Action item
Every line with the word "linear" in it should be extracted from the data that follows.

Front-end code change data
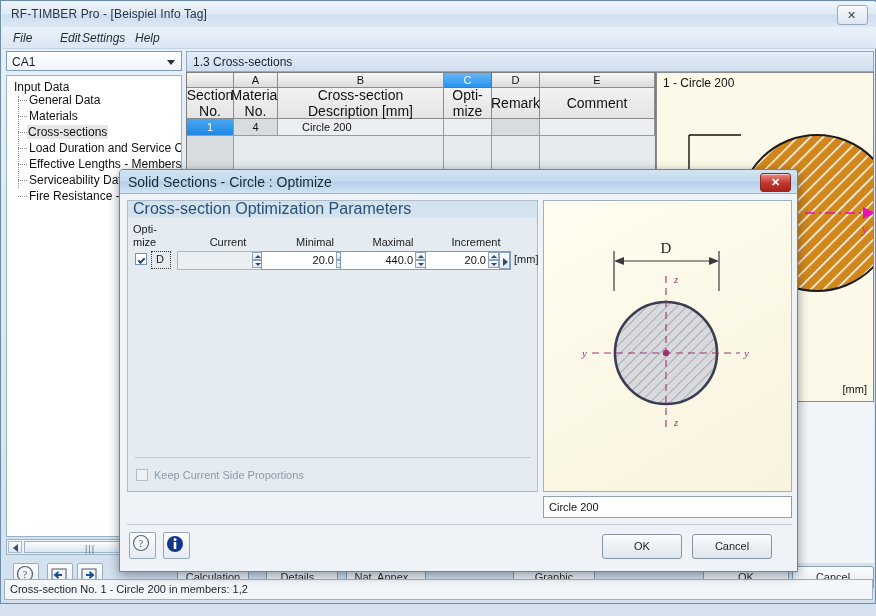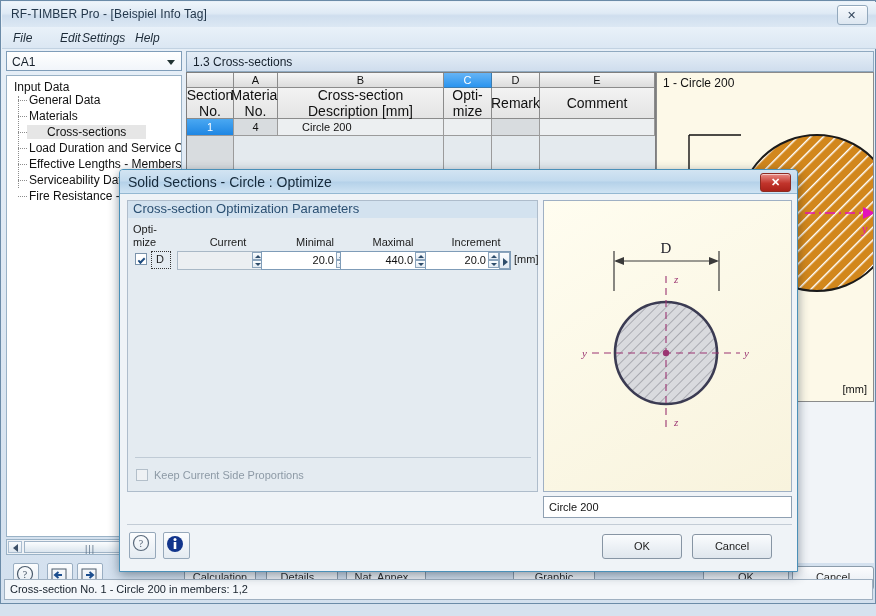--- a/index.html
+++ b/index.html
@@ -66,21 +66,21 @@
     position:absolute;font-size:12px;color:#111;white-space:nowrap;
   }
   .tree .root{left:7px;top:4px;}
   .tree .child{left:22px;text-align:right;}
   .tree .dash{
     position:absolute;left:11px;width:9px;border-top:1px dotted #8c8c8c;
   }
   .tree .vline{
     position:absolute;left:11px;top:20px;width:0;border-left:1px dotted #8c8c8c;height:92px;
   }
-  .tree .sel{background:#e6e6e6;padding:0 20px;margin-left:-2px;}
+  .tree .sel{background:#e6e6e6;padding:0 1px;margin-left:-2px;}
   .hscroll{
     position:absolute;left:2px;top:488px;width:176px;height:16px;
     background:#eef2f6;border:1px solid #9ab2c6;box-sizing:border-box;
   }
   .hscroll .lft{position:absolute;left:1px;top:1px;width:14px;height:12px;
     background:linear-gradient(#fafcfe,#dde6ef);border:1px solid #aabdd0;box-sizing:border-box;}
   .hscroll .lft i{position:absolute;left:4px;top:2px;width:0;height:0;
     border-top:4px solid transparent;border-bottom:4px solid transparent;border-right:5px solid #3c5068;}
   .hscroll .thumb{position:absolute;left:17px;top:1px;width:128px;height:12px;
     background:linear-gradient(#fbfdfe,#dbe5ee);border:1px solid #9fb3c6;box-sizing:border-box;}
@@ -196,21 +196,21 @@
     box-shadow:inset 0 1px 0 rgba(255,255,255,.55);
   }
   .dlg .xbtn span{position:absolute;left:0;top:0;width:29px;height:17px;
     text-align:center;line-height:16px;color:#fff;font-size:11px;font-weight:bold;}
   .grp{
     position:absolute;left:7px;top:30px;width:411px;height:292px;
     background:#e4ebf1;border:1px solid #aebccb;box-sizing:border-box;
   }
   .grp .gt{
     position:absolute;left:0;top:0;width:100%;height:17px;
-    background:#d3e2ef;color:#2a4f72;font-size:13px;line-height:16px;padding-left:5px;
+    background:#d3e2ef;color:#2a4f72;font-size:16px;line-height:16px;padding-left:5px;
     box-sizing:border-box;
   }
   .fl{position:absolute;font-size:11px;color:#1b1b1b;text-align:center;}
   .spin{
     position:absolute;height:19px;background:#fff;border:1px solid #7f9cb8;box-sizing:border-box;
   }
   .spin.dis{background:#eceff2;border-color:#a9b8c6;}
   .spin .v{position:absolute;right:24px;top:2px;font-size:11px;color:#111;}
   .spin .up,.spin .dn{
     position:absolute;right:11px;width:11px;height:8px;
@@ -424,21 +424,21 @@
       </div>
     </div>
 
     <div class="rightfields">
       <div class="rfield" style="left:-8px;top:0;width:150px"></div>
       <div class="rfield" style="left:-8px;top:34px;width:150px"></div>
       <div class="rfield" style="left:-8px;top:97px;width:150px">delholz C24</div>
     </div>
   </div>
 
-  <div class="botbtn" style="left:183px;top:565px;width:70px">Calculation</div>
+  <div class="botbtn" style="left:176px;top:565px;width:70px">Calculation</div>
   <div class="botbtn" style="left:265px;top:565px;width:70px">Details...</div>
   <div class="botbtn" style="left:345px;top:565px;width:78px">Nat. Annex...</div>
   <div class="botbtn" style="left:512px;top:565px;width:80px">Graphic</div>
   <div class="botbtn" style="left:702px;top:565px;width:84px">OK</div>
   <div class="botbtn" style="left:791px;top:565px;width:80px">Cancel</div>
 
   <div class="statusbar">Cross-section No. 1 - Circle 200 in members: 1,2</div>
 
   <div class="dlg">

Answer to this task
     background:linear-gradient(#fafcfe,#dde6ef);border:1px solid #aabdd0;box-sizing:border-box;}
     background:linear-gradient(#fbfdfe,#dbe5ee);border:1px solid #9fb3c6;box-sizing:border-box;}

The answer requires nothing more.